Will this picture become reality? Is this what Australia wants? It is certainly so much less that what Australia needs.
Will we now limp along – and for how long? – with an outdated healthcare system that admittedly delivers pretty good outcomes overall but at a cost to individuals that increasingly leaves large numbers of people missing out and suffering poor health and quality of life?
Is this status quo what Australians knowingly voted for?
Future focus
Over the next weeks and months, there will be much analysis and discussion on “where to from here?”
The Labor agenda is effectively dead and Labor has already been beaten into submission – it will be a long time before we see another election that is about substantive policy options.
We do not yet know how brave Labor, with new leadership yet to be determined, will be in the smaller task of taking on or working with the Government on health-related issues in the Parliament.
The hard work of driving needed health and healthcare reforms will now only be possible at the community level – admittedly where the best place for this work has always been.
It can be done, despite the obstacles posed by lack of Government interest and support, funding that is inadequate both in quantity and outlay mechanisms, state-federal and acute-community divides, and malaise (if not outright obstruction) from individuals and organisations in the healthcare space. It can be done – because it already is.
The individuals and organisations involved in these innovative initiatives (and those who support them) must now shoulder an additional burden – to publicise and proselytise their work, to make sure it is evaluated and costed, and to work with peers and colleagues to expand such innovations.
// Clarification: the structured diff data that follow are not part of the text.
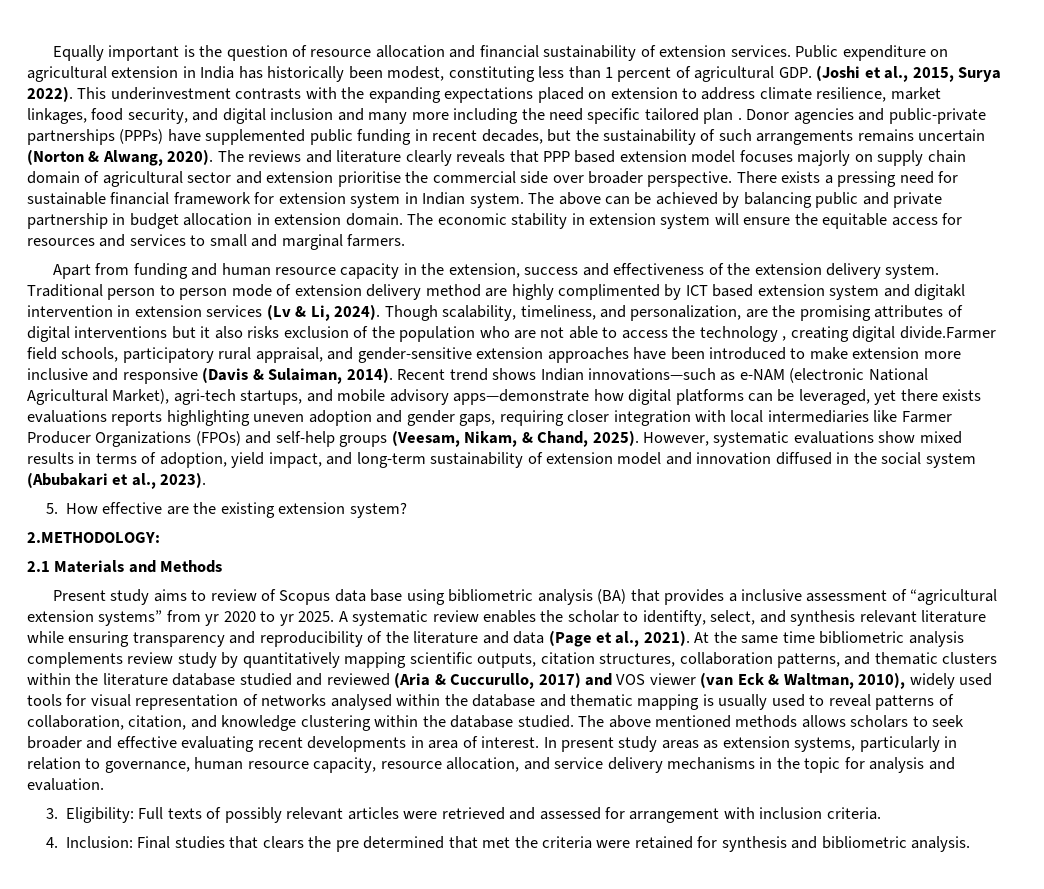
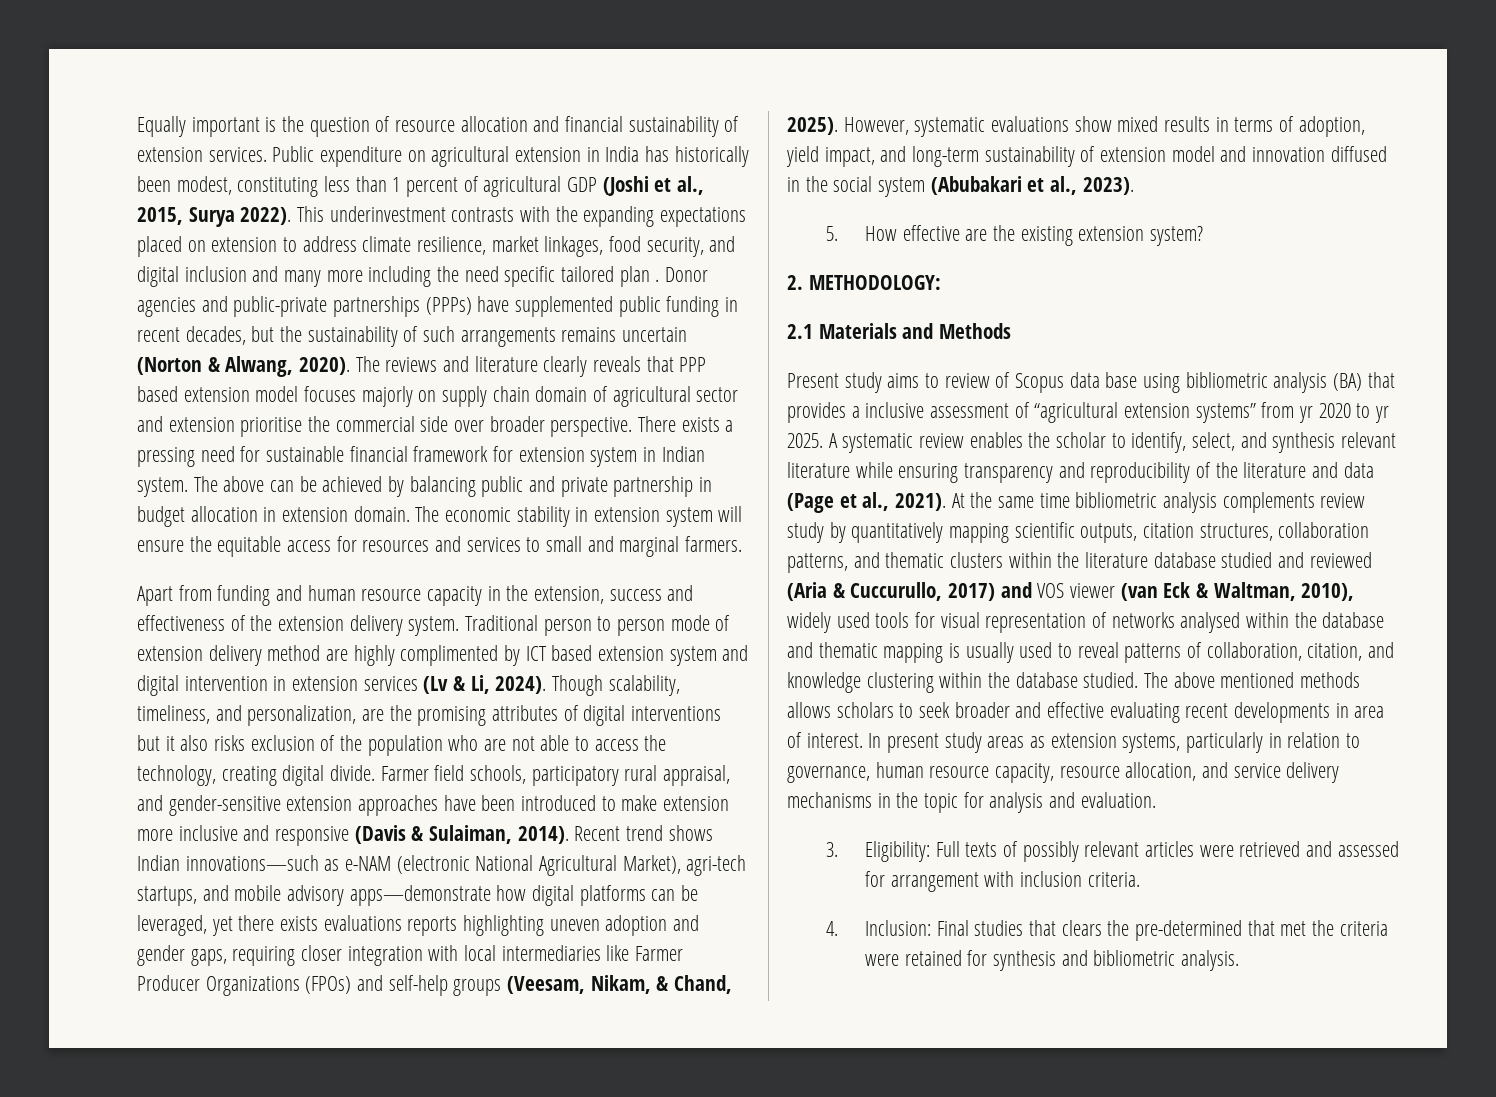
- Public expenditure on agricultural extension in India has historically been modest, constituting less than 1 percent of agricultural GDP. (Joshi et al., 2015, Surya 2022).
+ Public expenditure on agricultural extension in India has historically been modest, constituting less than 1 percent of agricultural GDP (Joshi et al., 2015, Surya 2022).
- Traditional person to person mode of extension delivery method are highly complimented by ICT based extension system and digitakl intervention in extension services (Lv & Li, 2024).
+ Traditional person to person mode of extension delivery method are highly complimented by ICT based extension system and digital intervention in extension services (Lv & Li, 2024).
- Though scalability, timeliness, and personalization, are the promising attributes of digital interventions but it also risks exclusion of the population who are not able to access the technology , creating digital divide.Farmer field schools, participatory rural appraisal, and gender-sensitive extension approaches have been introduced to make extension more inclusive and responsive (Davis & Sulaiman, 2014).
+ Though scalability, timeliness, and personalization, are the promising attributes of digital interventions but it also risks exclusion of the population who are not able to access the technology, creating digital divide. Farmer field schools, participatory rural appraisal, and gender-sensitive extension approaches have been introduced to make extension more inclusive and responsive (Davis & Sulaiman, 2014).
- 2.METHODOLOGY:
+ 2. METHODOLOGY:
- A systematic review enables the scholar to identifty, select, and synthesis relevant literature while ensuring transparency and reproducibility of the literature and data (Page et al., 2021).
+ A systematic review enables the scholar to identify, select, and synthesis relevant literature while ensuring transparency and reproducibility of the literature and data (Page et al., 2021).
- 4. Inclusion: Final studies that clears the pre determined that met the criteria were retained for synthesis and bibliometric analysis.
+ 4. Inclusion: Final studies that clears the pre-determined that met the criteria were retained for synthesis and bibliometric analysis.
There is a role here for public interest journalism (like Croakey) to make sure these good news stories are told, recognised and rewarded.
Prime Minister Scott Morrison and Health Minister Greg Hunt made an election fetish out of telling stories about the people helped by their healthcare funding.
There are so many other stories and it is now imperative they are told: the Aboriginal children who are thriving in school because of hearing services; GP practices that, despite problems and costs, specialise in delivering care to those in residential aged care facilities and palliative care; school kids growing and cooking their own healthy lunches; the homeless who show up at the Emergency Department and are provided with access to the social services they need; primary care services for refugees that also help them with employment; and men’s sheds that provide companionship and mental health support for veterans.
This is not the only way forward, but it does provide an opportunity, mixed metaphors aside, to let a thousand flowers bloom, sow some seeds, and for Australia to then reap the rewards.
Good solid results and improved health and economic outcomes, backed up by data and participant/patient stories, cannot be ignored by media, policy makers, voters – and eventually even conservative governments.